» **EXCERPTED DATA**:
******

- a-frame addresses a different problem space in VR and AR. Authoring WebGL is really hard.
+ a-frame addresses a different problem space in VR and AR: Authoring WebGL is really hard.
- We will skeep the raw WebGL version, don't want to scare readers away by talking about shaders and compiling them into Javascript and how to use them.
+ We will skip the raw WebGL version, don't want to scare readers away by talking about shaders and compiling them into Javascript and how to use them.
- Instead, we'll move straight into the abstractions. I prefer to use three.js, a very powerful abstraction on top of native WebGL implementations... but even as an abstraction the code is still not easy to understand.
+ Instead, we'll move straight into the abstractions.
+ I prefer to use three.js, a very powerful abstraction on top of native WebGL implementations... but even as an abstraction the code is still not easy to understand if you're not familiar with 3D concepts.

******

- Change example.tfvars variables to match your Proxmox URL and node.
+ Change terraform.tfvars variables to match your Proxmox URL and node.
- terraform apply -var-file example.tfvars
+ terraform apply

******

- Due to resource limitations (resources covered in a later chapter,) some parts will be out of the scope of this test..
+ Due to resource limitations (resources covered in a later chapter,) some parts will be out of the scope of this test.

******

» **WHAT IS NEEDED**:
Set down, exactly as they stand above, the lines starting with the line with "- a-frame addresses" and going on through the line with "We will skip", and no others.

» **SOLUTION TO THE EXERCISE**:
- a-frame addresses a different problem space in VR and AR. Authoring WebGL is really hard.
+ a-frame addresses a different problem space in VR and AR: Authoring WebGL is really hard.
- We will skeep the raw WebGL version, don't want to scare readers away by talking about shaders and compiling them into Javascript and how to use them.
+ We will skip the raw WebGL version, don't want to scare readers away by talking about shaders and compiling them into Javascript and how to use them.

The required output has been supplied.